Action item:
In the entries below, find the line with "Prev. close: 1" and the line with "total: 201.56 -> 182.29". Return those two lines and all lines between them, exactly.

Given records:
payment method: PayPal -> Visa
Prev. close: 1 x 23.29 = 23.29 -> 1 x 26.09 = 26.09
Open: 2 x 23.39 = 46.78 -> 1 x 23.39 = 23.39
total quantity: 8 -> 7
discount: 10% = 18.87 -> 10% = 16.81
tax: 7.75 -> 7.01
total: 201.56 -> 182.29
* * *
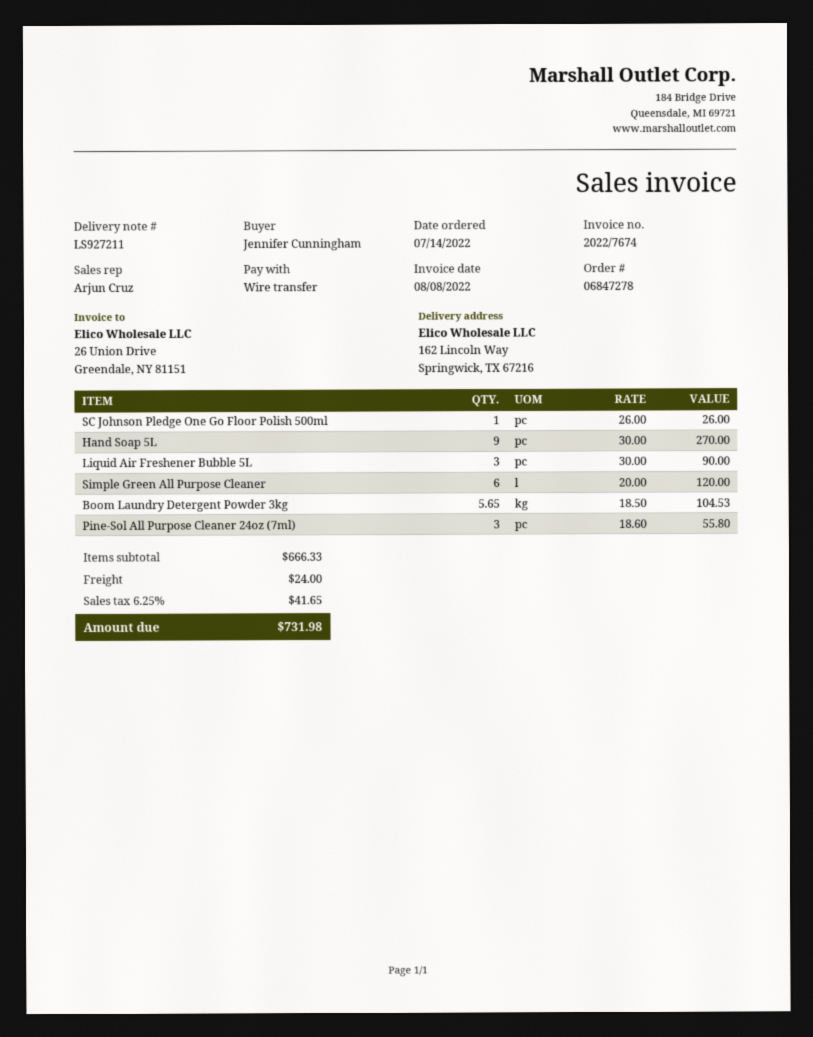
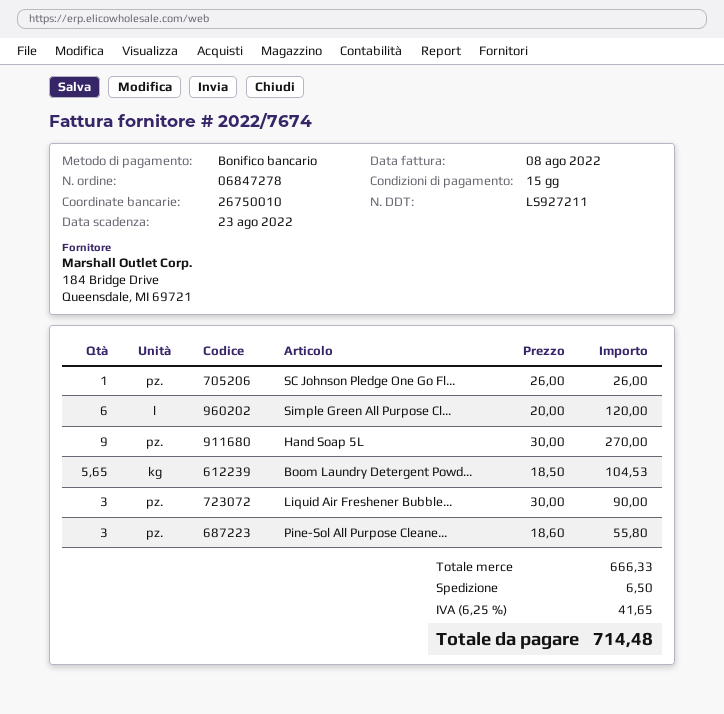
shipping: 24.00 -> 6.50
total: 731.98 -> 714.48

Problem solution:
Prev. close: 1 x 23.29 = 23.29 -> 1 x 26.09 = 26.09
Open: 2 x 23.39 = 46.78 -> 1 x 23.39 = 23.39
total quantity: 8 -> 7
discount: 10% = 18.87 -> 10% = 16.81
tax: 7.75 -> 7.01
total: 201.56 -> 182.29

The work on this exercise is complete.